Five years ago when I was in Hangzhou (and Beijing and Shanghai) with Mom and Bill, they both remarked on how much everything had changed over the previous five years. It was my first visit, but the fast-paced catapult into the future would have been obvious to anyone. Shanghai's towering buildings right next to dirt roads. Beijing's first attempts to plant trees along the avenues, stopping precipitously halfway along your route. Hangzhou's Zhejiang University surrounded by broken asphalt that you had to be careful not to twist your ankle on. This time around, I'm not sure that a newcomer would notice the growth spurt of their own accord, but the change between then and now is pretty stunning.
The West Lake -- Hangzhou's jewel, is one clue. It's as gorgeous as ever, just the way one imagines a Chinese lake should look. Water lilies everywhere, pagodas, picturesque bridges, bamboo boats. One side has the view of the mountains it always has; the other side has . . . a skyline. A major, several-miles-across skyline. It is, in the dusk light, a very pretty skyline. It manages to fit in with the lake. But, um, still. It didn't used to be there.
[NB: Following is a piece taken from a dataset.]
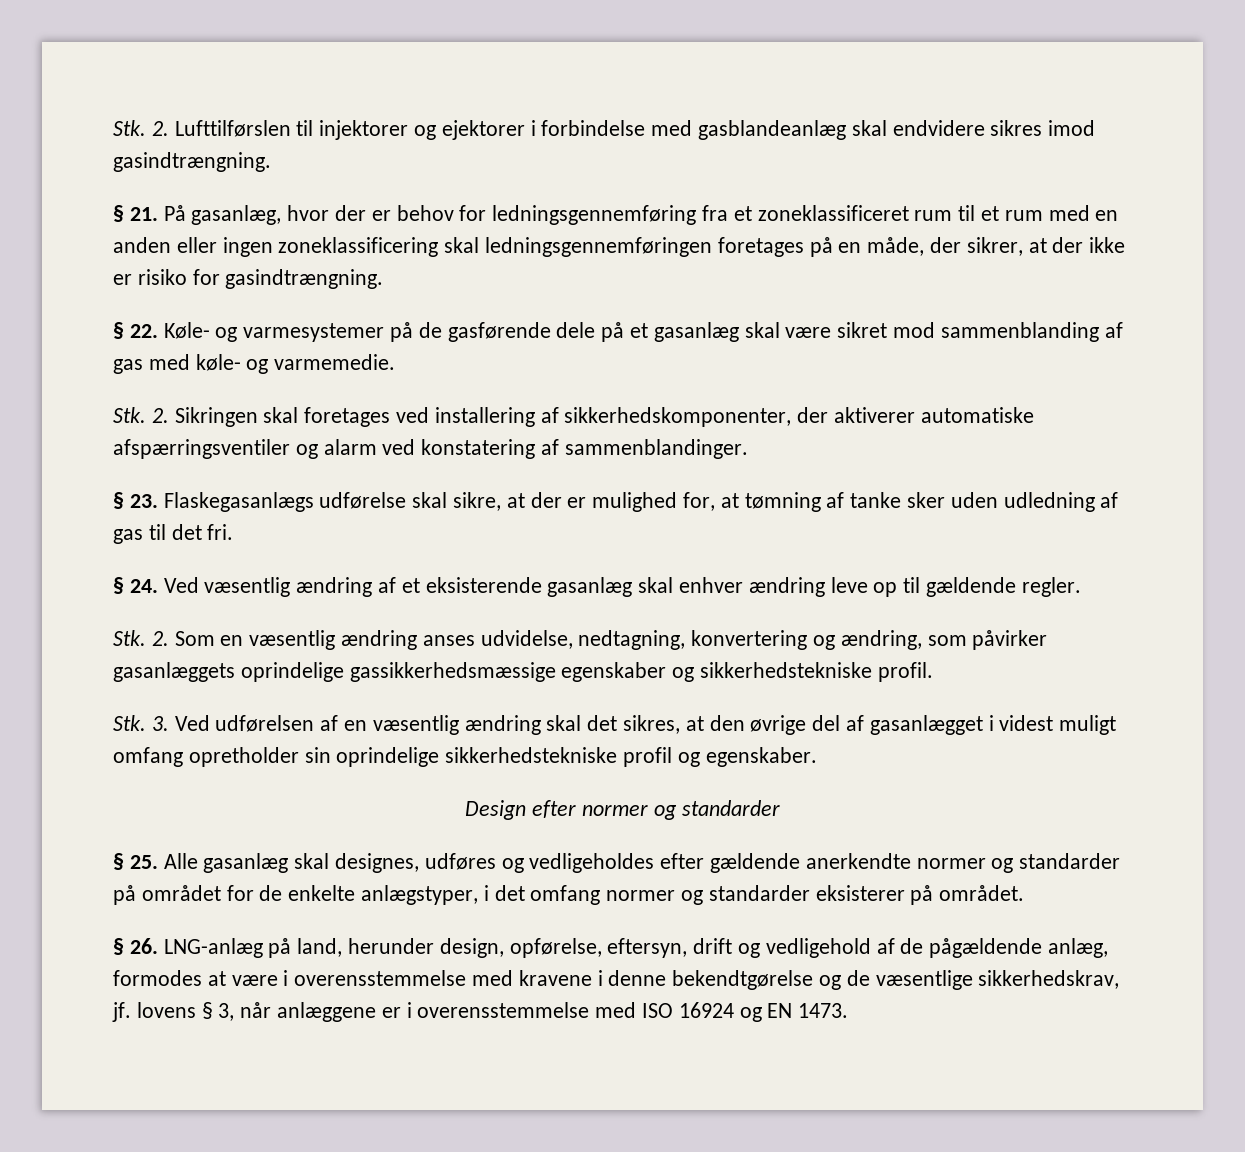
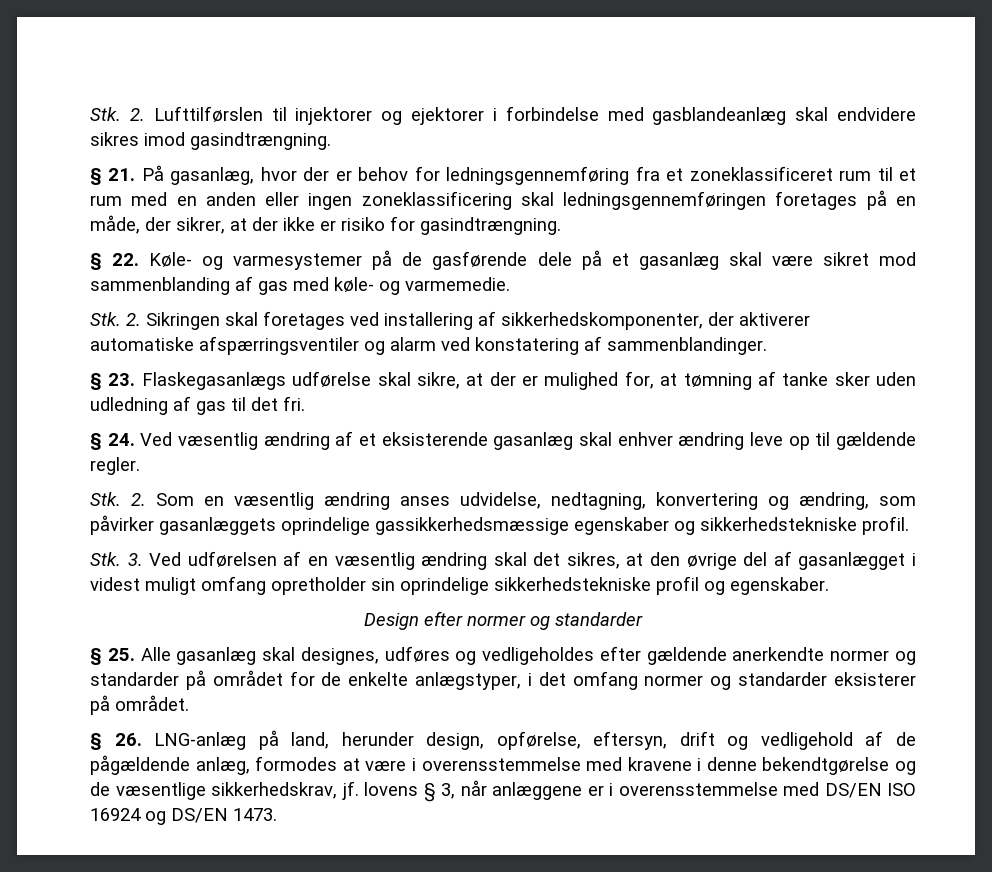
- § 26. LNG-anlæg på land, herunder design, opførelse, eftersyn, drift og vedligehold af de pågældende anlæg, formodes at være i overensstemmelse med kravene i denne bekendtgørelse og de væsentlige sikkerhedskrav, jf. lovens § 3, når anlæggene er i overensstemmelse med ISO 16924 og EN 1473.
+ § 26. LNG-anlæg på land, herunder design, opførelse, eftersyn, drift og vedligehold af de pågældende anlæg, formodes at være i overensstemmelse med kravene i denne bekendtgørelse og de væsentlige sikkerhedskrav, jf. lovens § 3, når anlæggene er i overensstemmelse med DS/EN ISO 16924 og DS/EN 1473.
And ZU has changed too. Not only do they have the brand spankingest new campus you've ever seen -- and I don't mean one or two new buildings, I mean a whole new glass-and-metal, fancy-architecture, new campus -- but the social style has taken on a new tone as well.
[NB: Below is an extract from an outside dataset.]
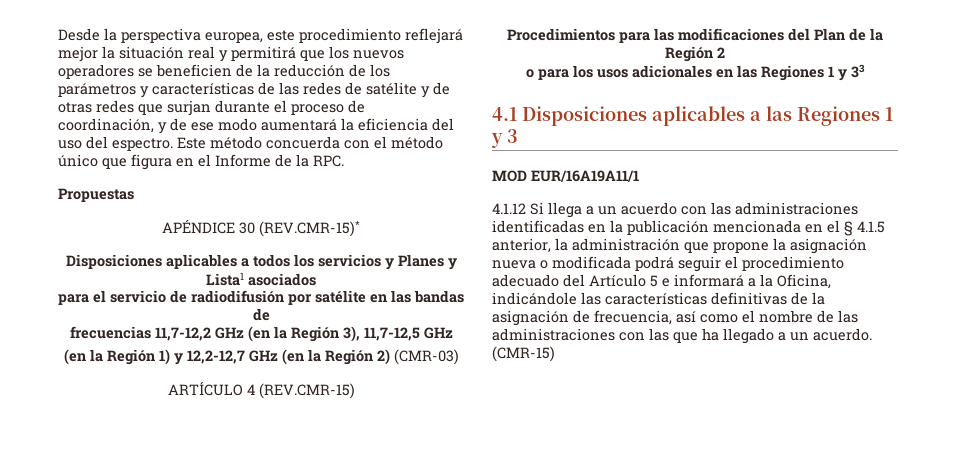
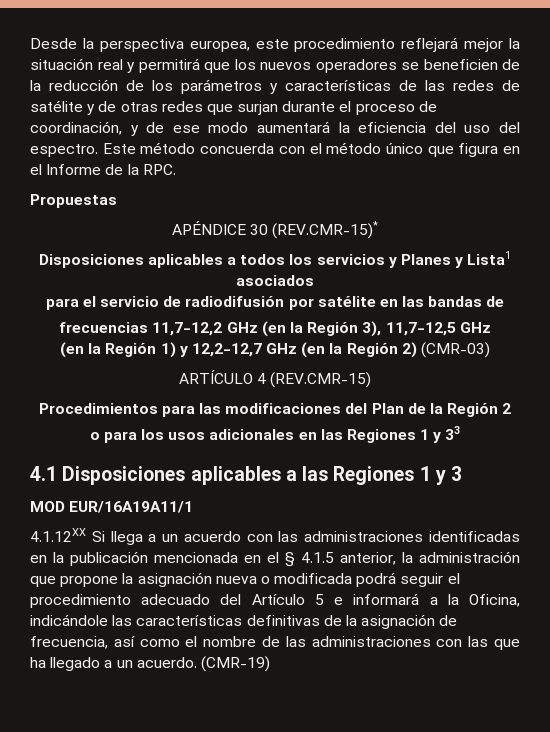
- 4.1.12 Si llega a un acuerdo con las administraciones identificadas en la publicación mencionada en el § 4.1.5 anterior, la administración que propone la asignación nueva o modificada podrá seguir el procedimiento adecuado del Artículo 5 e informará a la Oficina, indicándole las características definitivas de la asignación de frecuencia, así como el nombre de las administraciones con las que ha llegado a un acuerdo.
+ 4.1.12XX Si llega a un acuerdo con las administraciones identificadas en la publicación mencionada en el § 4.1.5 anterior, la administración que propone la asignación nueva o modificada podrá seguir el procedimiento adecuado del Artículo 5 e informará a la Oficina, indicándole las características definitivas de la asignación de frecuencia, así como el nombre de las administraciones con las que ha llegado a un acuerdo.
- (CMR-15)
+ (CMR-19)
Tonight we were taken to a variety show put on by ZU students -- dancers, musicians, singers. It was. . . well, surreal. There was the expected traditional Chinese music played on traditional Chinese instruments with names like "Swimming Fish in Garden Lake" and "The Bell Tower in the Evening." But then there was also a series of more, well, "modern" for lack of a better term, items. And all, with a heavy, heavy dose of Chinese flair. There was a crisp jazz saxophone accompanied by an -- I'm sure classically-trained -- pianist all decked out in a perfect white dress and perfect black high heels. There was an accordion -- that was played, emotively, expressively, gracefully. There were singers that hit high notes that would have made Wagner proud. There was rumba danced to Celine Dione. There was a man in
a white vinyl suit who did break dance moves while singing the Back Street Boys.
All of it done, mind you, with a smoke and bubble machine adding atmosphere to the stage. Lots of atmosphere. All the time. Continuously.
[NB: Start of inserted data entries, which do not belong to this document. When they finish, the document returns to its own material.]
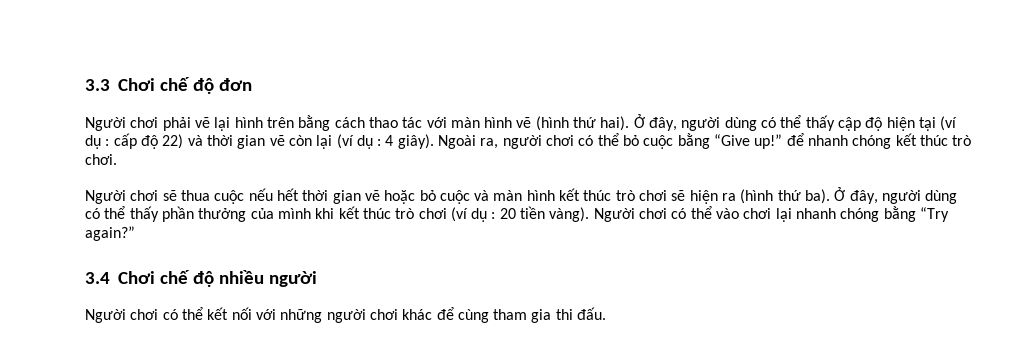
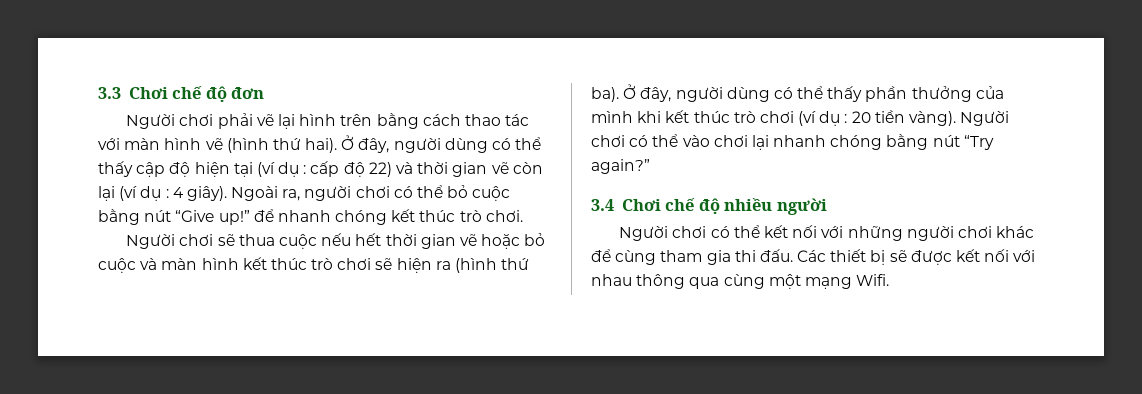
- Ngoài ra, người chơi có thể bỏ cuộc bằng “Give up!” để nhanh chóng kết thúc trò chơi.
+ Ngoài ra, người chơi có thể bỏ cuộc bằng nút “Give up!” để nhanh chóng kết thúc trò chơi.
- Người chơi có thể vào chơi lại nhanh chóng bằng “Try again?”
+ Người chơi có thể vào chơi lại nhanh chóng bằng nút “Try again?”
+ Các thiết bị sẽ được kết nối với nhau thông qua cùng một mạng Wifi.

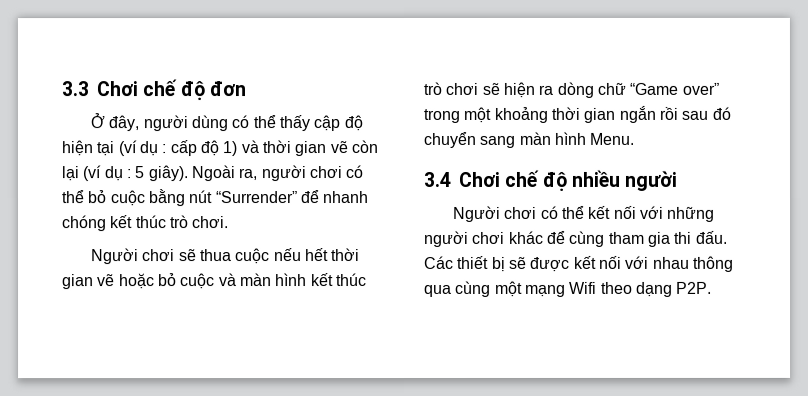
- Người chơi phải vẽ lại hình trên bằng cách thao tác với màn hình vẽ (hình thứ hai). Ở đây, người dùng có thể thấy cập độ hiện tại (ví dụ : cấp độ 22) và thời gian vẽ còn lại (ví dụ : 4 giây).
+ Ở đây, người dùng có thể thấy cập độ hiện tại (ví dụ : cấp độ 1) và thời gian vẽ còn lại (ví dụ : 5 giây).
- Ngoài ra, người chơi có thể bỏ cuộc bằng nút “Give up!” để nhanh chóng kết thúc trò chơi.
+ Ngoài ra, người chơi có thể bỏ cuộc bằng nút “Surrender” để nhanh chóng kết thúc trò chơi.
- Người chơi sẽ thua cuộc nếu hết thời gian vẽ hoặc bỏ cuộc và màn hình kết thúc trò chơi sẽ hiện ra (hình thứ ba). Ở đây, người dùng có thể thấy phần thưởng của mình khi kết thúc trò chơi (ví dụ : 20 tiền vàng). Người chơi có thể vào chơi lại nhanh chóng bằng nút “Try again?”
+ Người chơi sẽ thua cuộc nếu hết thời gian vẽ hoặc bỏ cuộc và màn hình kết thúc trò chơi sẽ hiện ra dòng chữ “Game over” trong một khoảng thời gian ngắn rồi sau đó chuyển sang màn hình Menu.
- Các thiết bị sẽ được kết nối với nhau thông qua cùng một mạng Wifi.
+ Các thiết bị sẽ được kết nối với nhau thông qua cùng một mạng Wifi theo dạng P2P.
And now that I think about it, this actually would be a clue to any newcomer about just where in the growth spurt Hangzhou is. Everything all at once, as much as possible, incorporated as quickly as possible, a hodgepodge of anything and everything in an attempt to figure out what they like, what their new identity is. In another five years, who knows where the city will be -- but I suspect the mix of traditional and new will have found a more even balance. Regardless of where China is, and where it's going, one thing is for sure: Mao is spinning in his little crystal sarcophogus.